START Given data
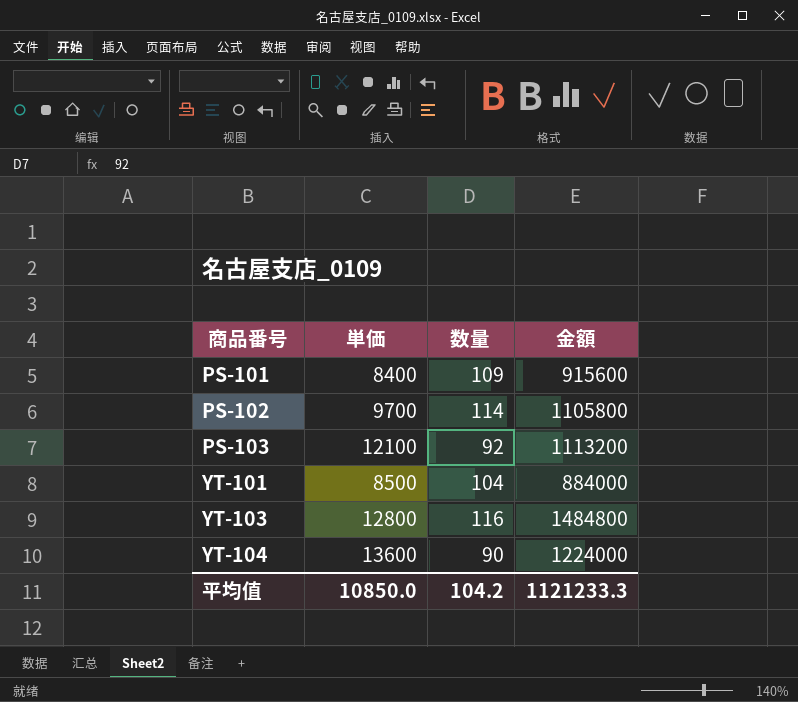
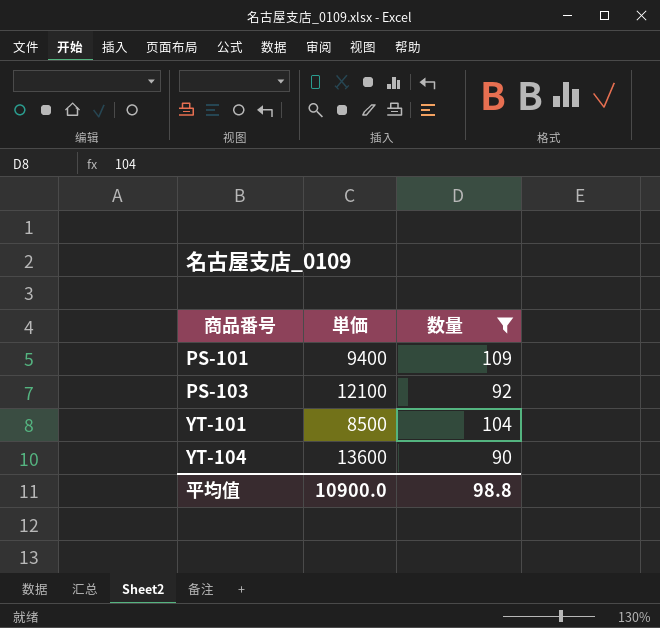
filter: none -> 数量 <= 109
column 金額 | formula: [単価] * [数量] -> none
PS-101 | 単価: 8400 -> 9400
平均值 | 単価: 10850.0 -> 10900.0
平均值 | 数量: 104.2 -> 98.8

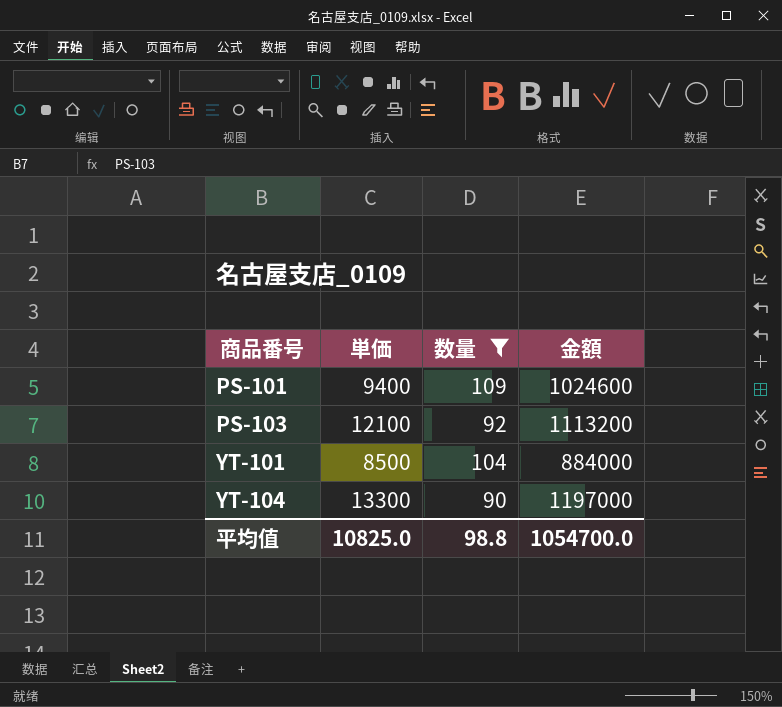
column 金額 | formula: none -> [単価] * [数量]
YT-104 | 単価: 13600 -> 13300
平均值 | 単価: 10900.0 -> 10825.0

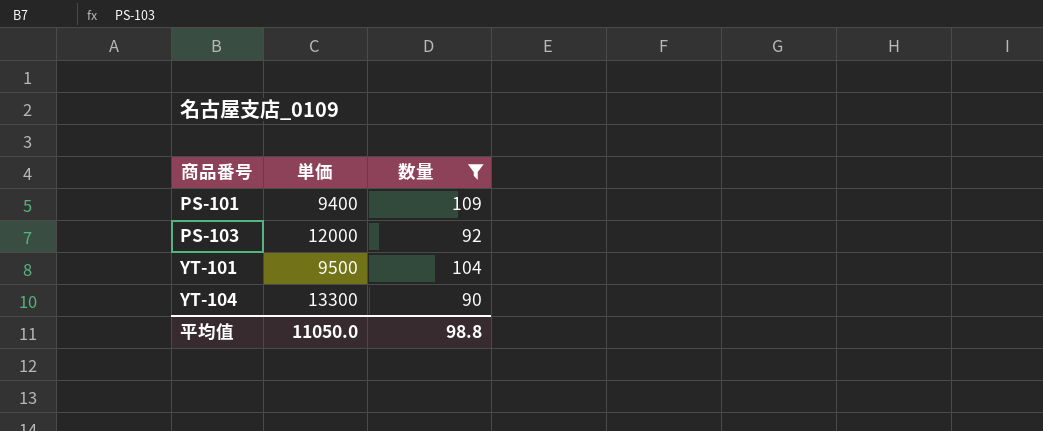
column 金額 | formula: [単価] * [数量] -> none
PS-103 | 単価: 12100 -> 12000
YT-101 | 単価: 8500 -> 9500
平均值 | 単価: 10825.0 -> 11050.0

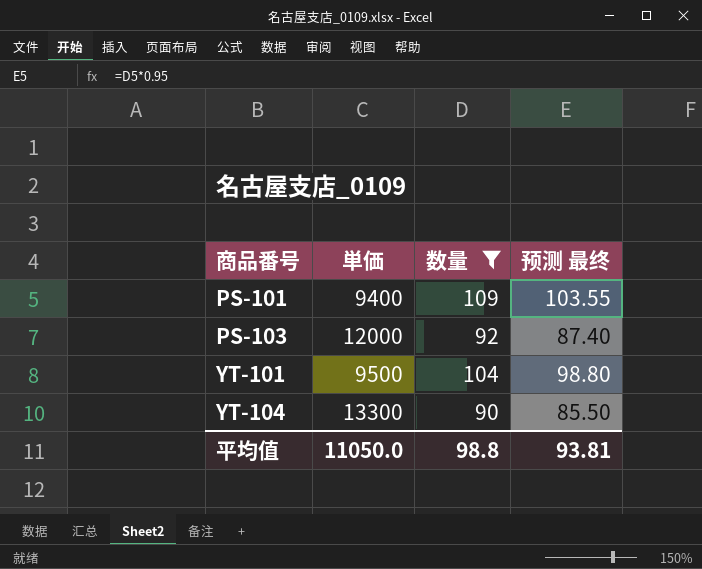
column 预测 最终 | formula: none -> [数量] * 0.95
END Given data
> _Your instructions_
Could all the data above be given again exactly, leaving out its images?

> _Solution_
filter: none -> 数量 <= 109
column 金額 | formula: [単価] * [数量] -> none
PS-101 | 単価: 8400 -> 9400
平均值 | 単価: 10850.0 -> 10900.0
平均值 | 数量: 104.2 -> 98.8

column 金額 | formula: none -> [単価] * [数量]
YT-104 | 単価: 13600 -> 13300
平均值 | 単価: 10900.0 -> 10825.0

column 金額 | formula: [単価] * [数量] -> none
PS-103 | 単価: 12100 -> 12000
YT-101 | 単価: 8500 -> 9500
平均值 | 単価: 10825.0 -> 11050.0

column 预测 最终 | formula: none -> [数量] * 0.95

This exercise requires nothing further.